Grâce au programme REDISSE, l’Institut Pasteur a pu optimiser son système de surveillance en se procurant davantage de matériel de laboratoire pour le dépistage, notamment des équipements de biosécurité, afin d’augmenter ses capacités de réalisation de tests et de garantir le respect de protocoles de sécurité et de qualité pour leur mise en œuvre. « Nous avons pu améliorer nos systèmes de surveillance pour un grand nombre de maladies et sur l’ensemble du pays. Les équipements fournis nous permettront d’assurer des dépistages rapides et d’améliorer notre capacité à mobiliser des ressources et à réagir à des flambées épidémiques comme celle du coronavirus », ajoute le Dr Alpha Sall.
Travailler ensemble pour se préparer et intervenir rapidement
Selon le Dr John Oladejo, directeur de la préparation et de la réponse aux urgences sanitaires au Centre nigérian de contrôle des maladies (NCDC), la coordination entre tous les partenaires à l’intérieur des pays et au-delà des frontières est primordiale pour prévenir la propagation d’une épidémie. Depuis 2017, la Banque mondiale apporte son soutien au NCDC pour renforcer la capacité du Nigéria à prévenir, détecter rapidement, anticiper et répondre aux épidémies.
« Quand le coronavirus a fait son apparition, nous avons créé un groupe de travail technique pour nous préparer. Tous les partenaires ont été associés et nous nous sommes penchés sur l’état des infrastructures et des stocks de médicaments, ainsi que sur les points d’entrée d’où viendraient le plus probablement les cas suspects. Le premier cas suspect s’est déclaré dès février, et nous avons rapidement lancé notre centre d’opérations d’urgence. Nous avons finalisé notre plan d’intervention et l’avons suivi à la lettre pour nous assurer de ne rien laisser au hasard. La Banque mondiale, l’UNICEF, l’OMS et le NCDC ont travaillé la main dans la main pour y parvenir », témoigne le Dr Oladejo.
Aux côtés d’autres partenaires régionaux, la Banque mondiale aide les pays à prendre les mesures nécessaires pour combattre cette menace mondiale. La semaine dernière, une enveloppe de financement accéléré de 14 milliards de dollars a été approuvée afin d’accompagner les efforts déployés par les entreprises et les pays en vue de prévenir, détecter et faire face à la propagation rapide de la pandémie de Covid-19. Cet appui permettra de renforcer la préparation des systèmes nationaux aux urgences de santé publique, ce qui comprend notamment la lutte contre la diffusion de la maladie, le diagnostic et les traitements, mais aussi de soutenir le secteur privé.

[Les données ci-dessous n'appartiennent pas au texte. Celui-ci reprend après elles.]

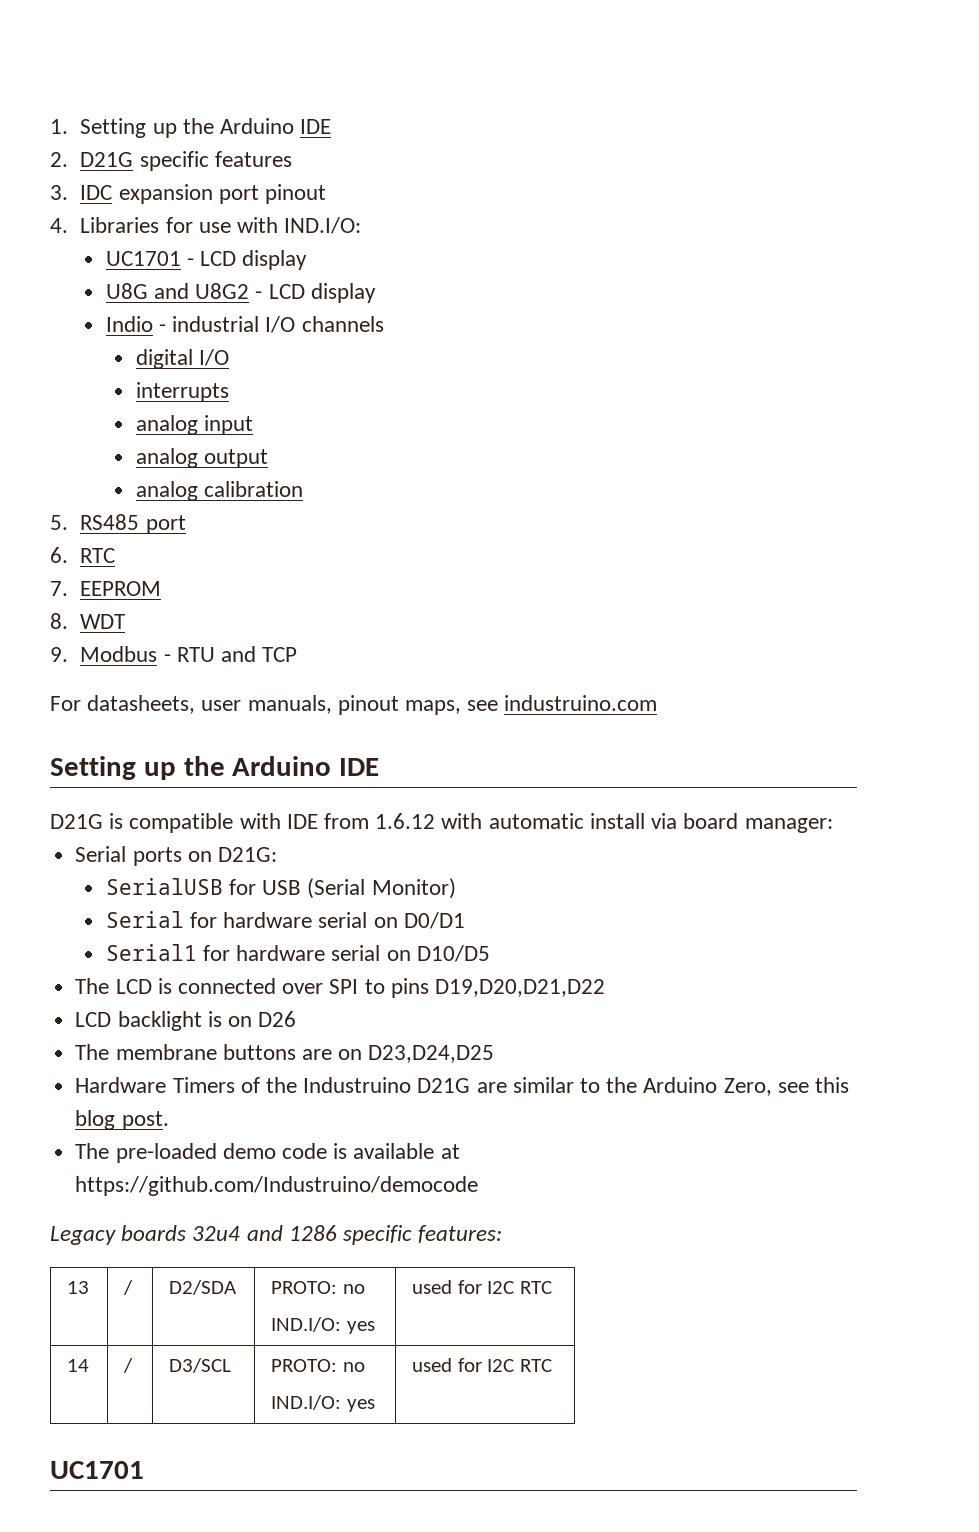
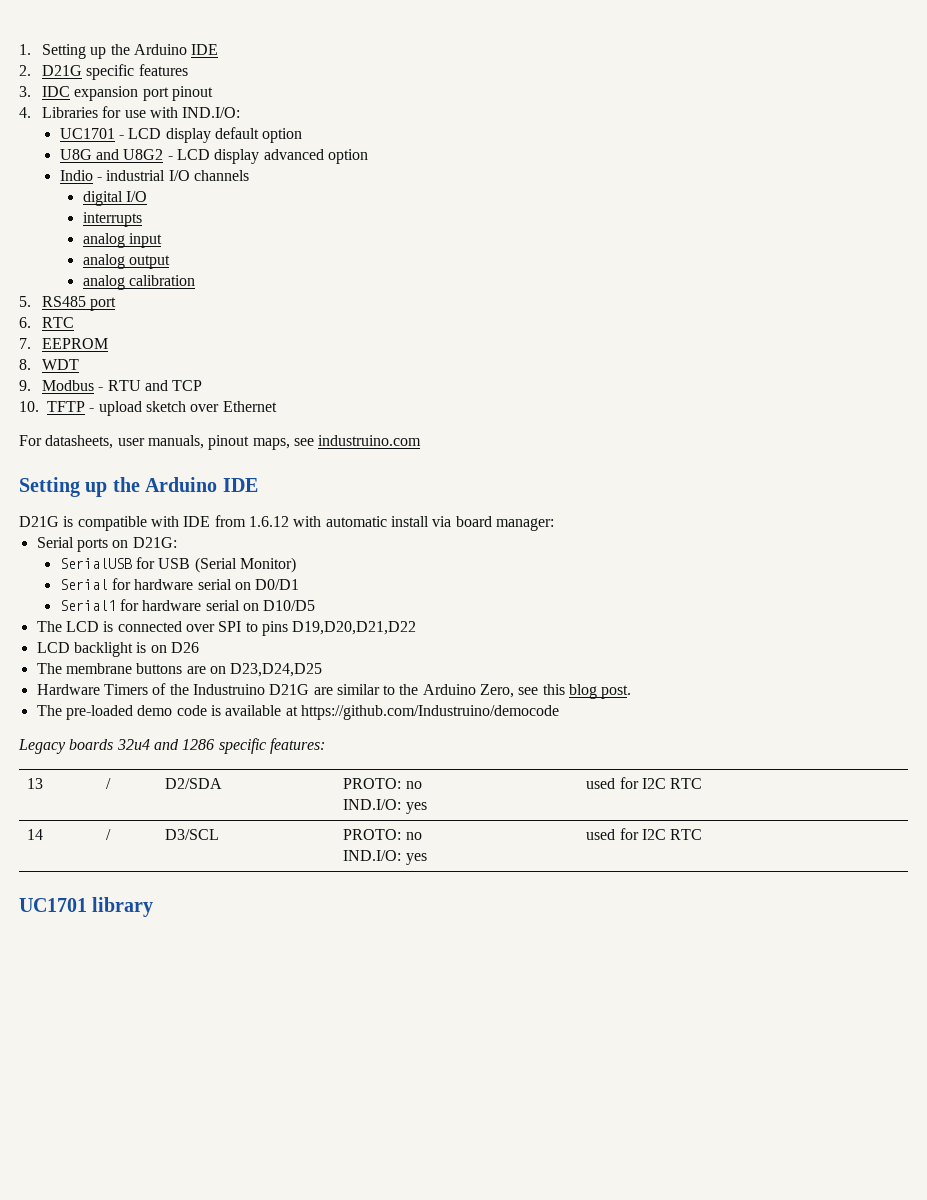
(308, 260) none -> [214,127,303,143] default option
(376, 293) none -> [263,149,368,164] advanced option
(298, 654) none -> [19,401,277,416] // 10. TFTP - upload sketch over Ethernet
(144, 1470) none -> [92,897,154,917] library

« Avec la crise Ebola, l’Afrique a été à rude école », souligne Hafez Ghanem, vice-président de la Banque mondiale pour l’Afrique. « Alors que la pandémie de Covid-19 continue de progresser, nous utilisons tous les instruments et l’expertise disponibles pour répondre aux besoins des pays, en donnant la priorité aux plus pauvres et aux plus vulnérables. »

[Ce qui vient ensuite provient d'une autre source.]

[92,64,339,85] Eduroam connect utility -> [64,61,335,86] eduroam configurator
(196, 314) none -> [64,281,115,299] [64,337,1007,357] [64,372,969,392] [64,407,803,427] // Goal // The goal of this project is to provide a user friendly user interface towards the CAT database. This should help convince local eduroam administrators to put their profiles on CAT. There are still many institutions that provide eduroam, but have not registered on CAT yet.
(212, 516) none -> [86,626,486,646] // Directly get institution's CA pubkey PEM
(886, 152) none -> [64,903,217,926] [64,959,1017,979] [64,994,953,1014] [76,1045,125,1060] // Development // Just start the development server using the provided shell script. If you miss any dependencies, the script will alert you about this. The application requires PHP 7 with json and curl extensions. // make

La Banque mondiale vient d’approuver une enveloppe de financements à décaissement rapide d’un montant global de près de 370 millions de dollars pour lutter contre le coronavirus dans 10 pays africains. D’autres engagements sont prévus dans les semaines et les mois à venir. Ces efforts viennent compléter les projets qui s’emploient déjà à renforcer les systèmes de santé nationaux ainsi que plusieurs programmes régionaux dédiés à la lutte contre les épidémies dans les pays d’Afrique de l’Ouest et centrale. À l’image du REDISSE et, plus récemment, du nouveau projet régional de financement des Centres africains de contrôle et de prévention des maladies (a), dont l’objectif est de renforcer les systèmes de surveillance, de prévention et d’intervention d’urgence sur l’ensemble du continent.